Source records:
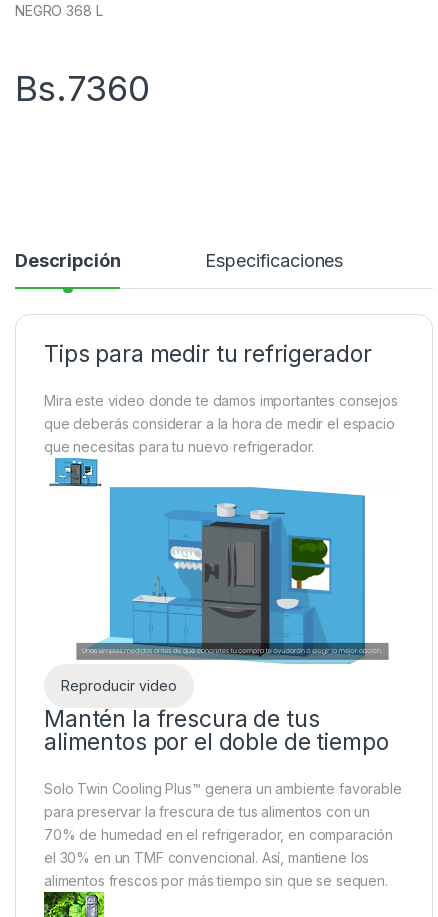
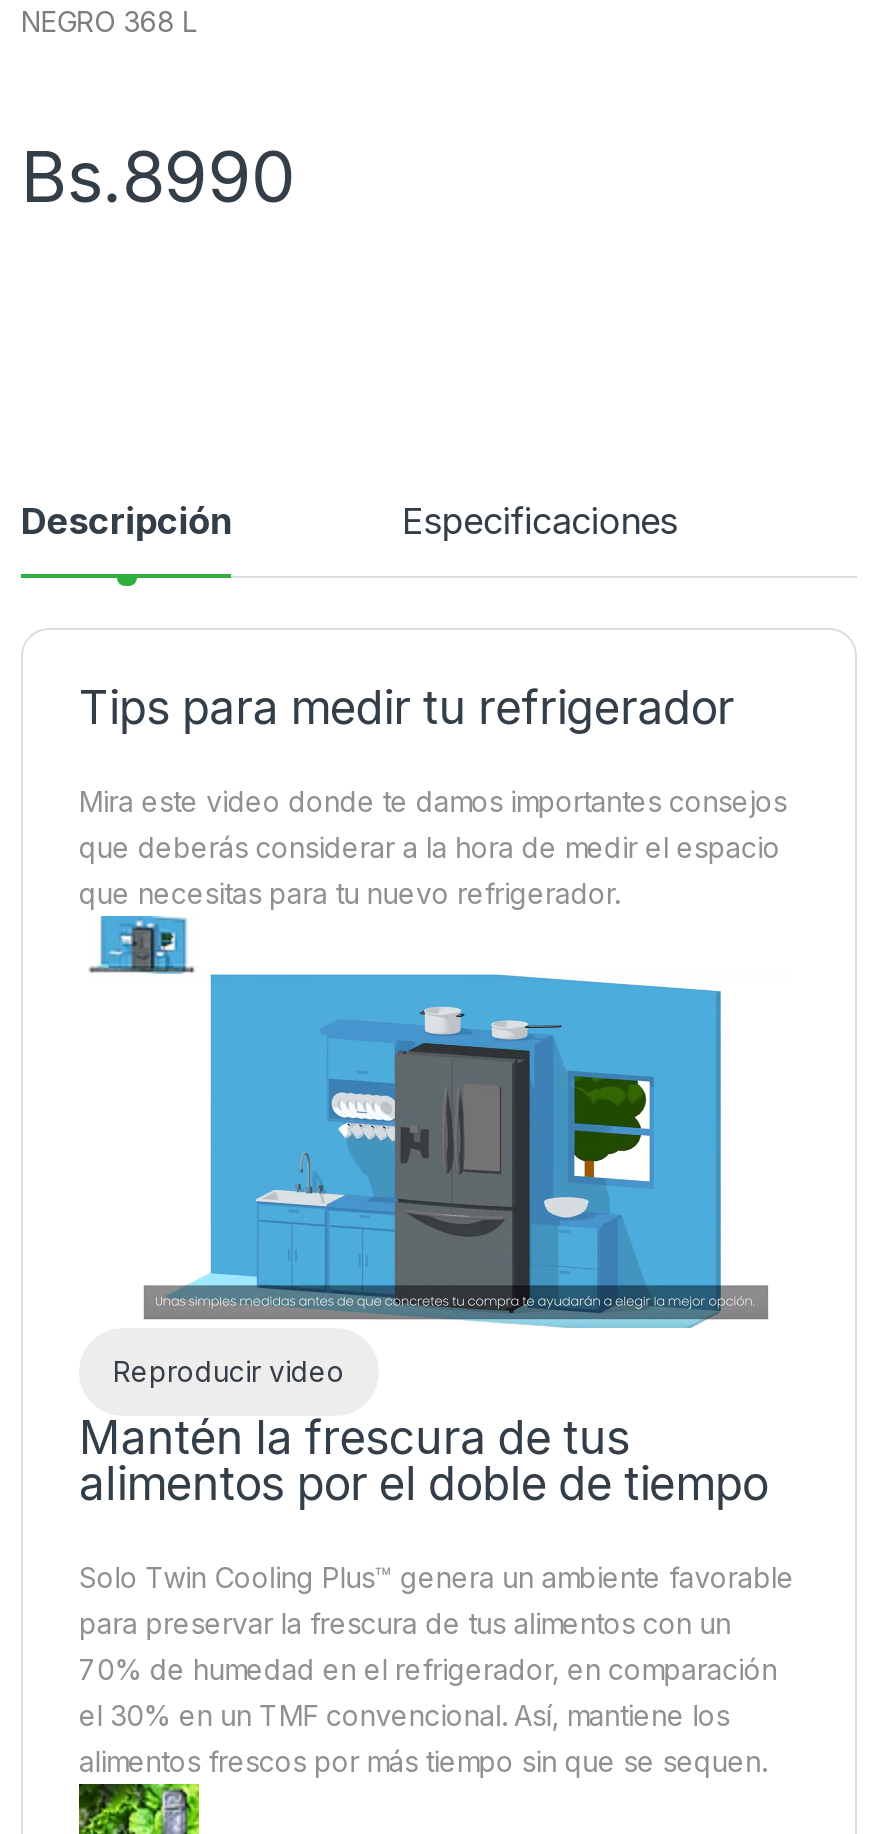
- Bs.7360
+ Bs.8990
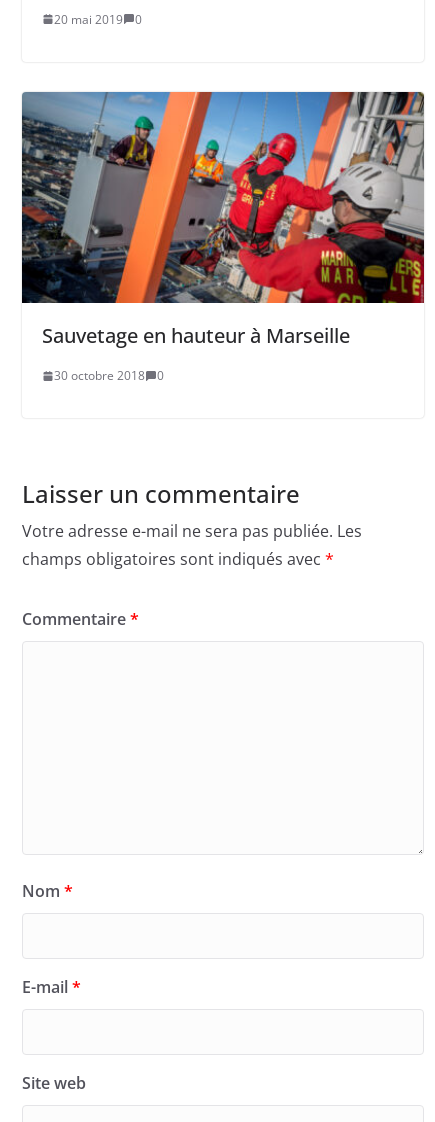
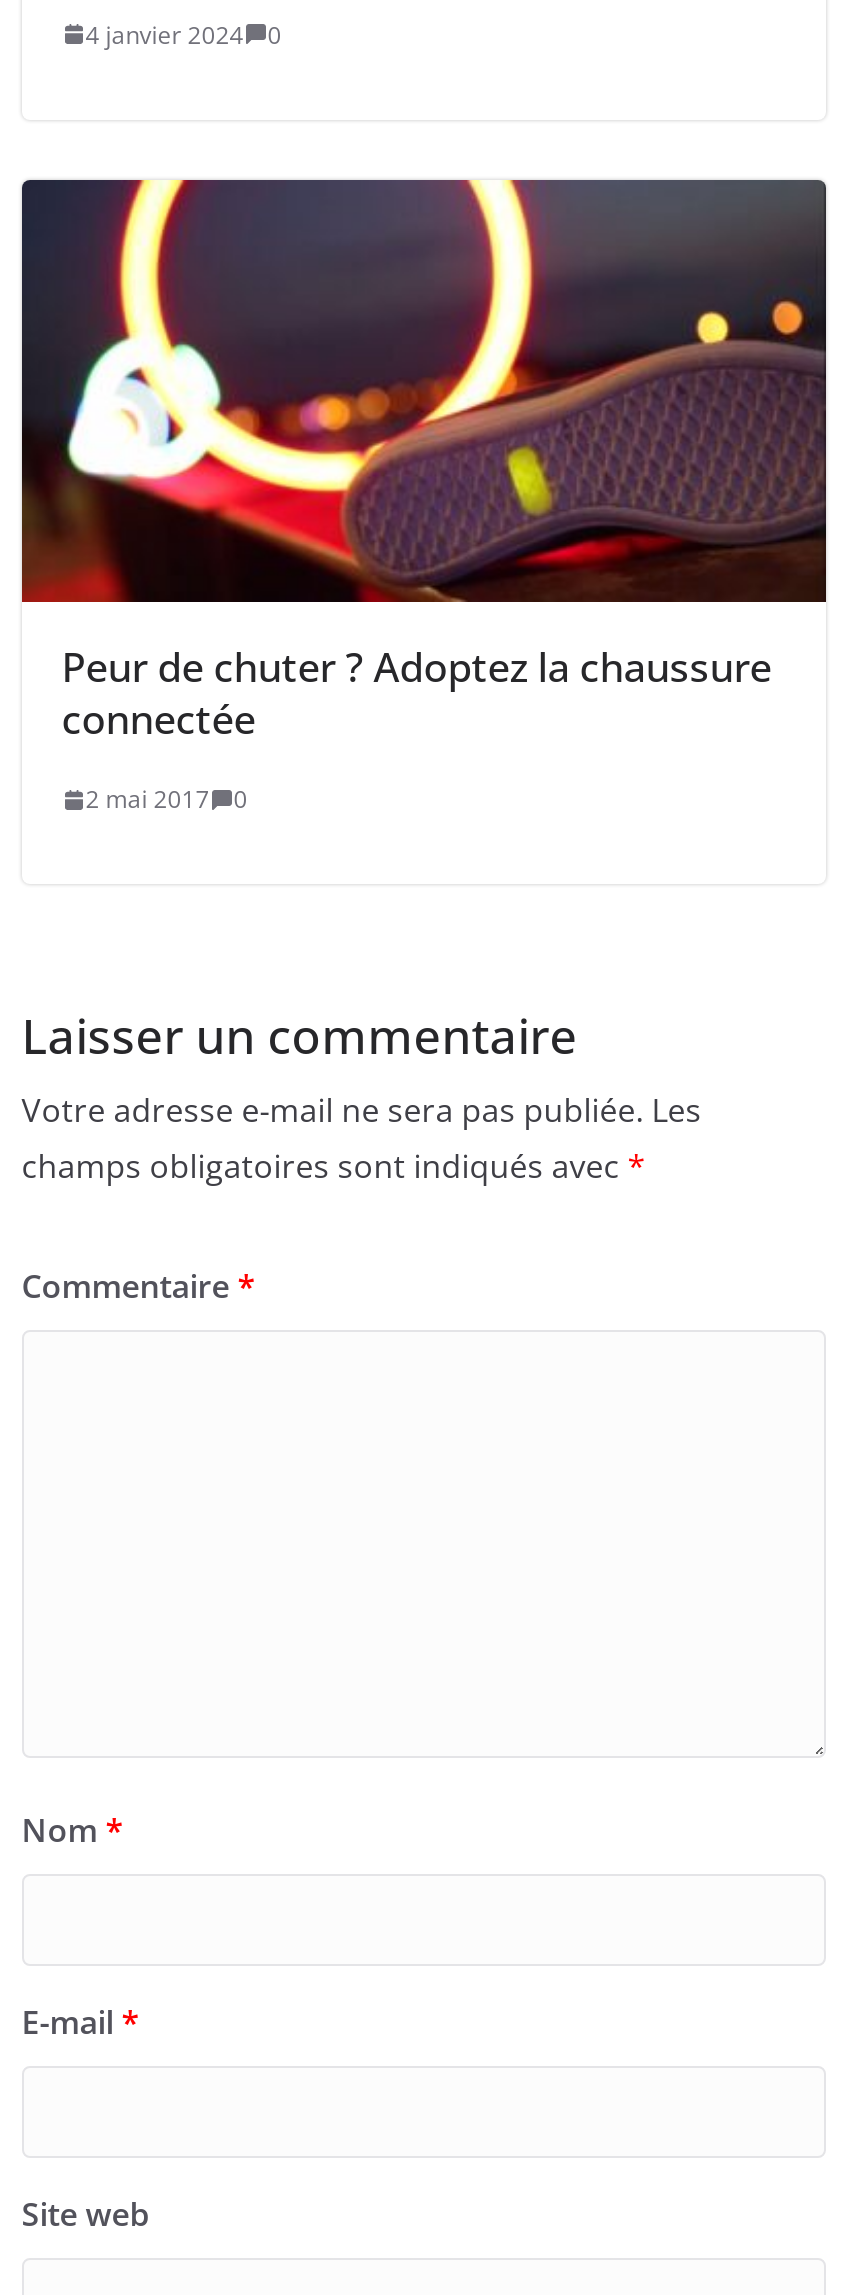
- 20 mai 2019 0
+ 4 janvier 2024 0

- [image]
- Sauvetage en hauteur à Marseille
+ [image]
+ Peur de chuter ? Adoptez la chaussure
+ connectée

- 30 octobre 2018 0
+ 2 mai 2017 0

ABOUT THIS EXERCISE: Once the images are removed, print the remaining data exactly as it appears above.

ANSWER FOR THE TASK:
- Bs.7360
+ Bs.8990
- 20 mai 2019 0
+ 4 janvier 2024 0

- [image]
- Sauvetage en hauteur à Marseille
+ [image]
+ Peur de chuter ? Adoptez la chaussure
+ connectée

- 30 octobre 2018 0
+ 2 mai 2017 0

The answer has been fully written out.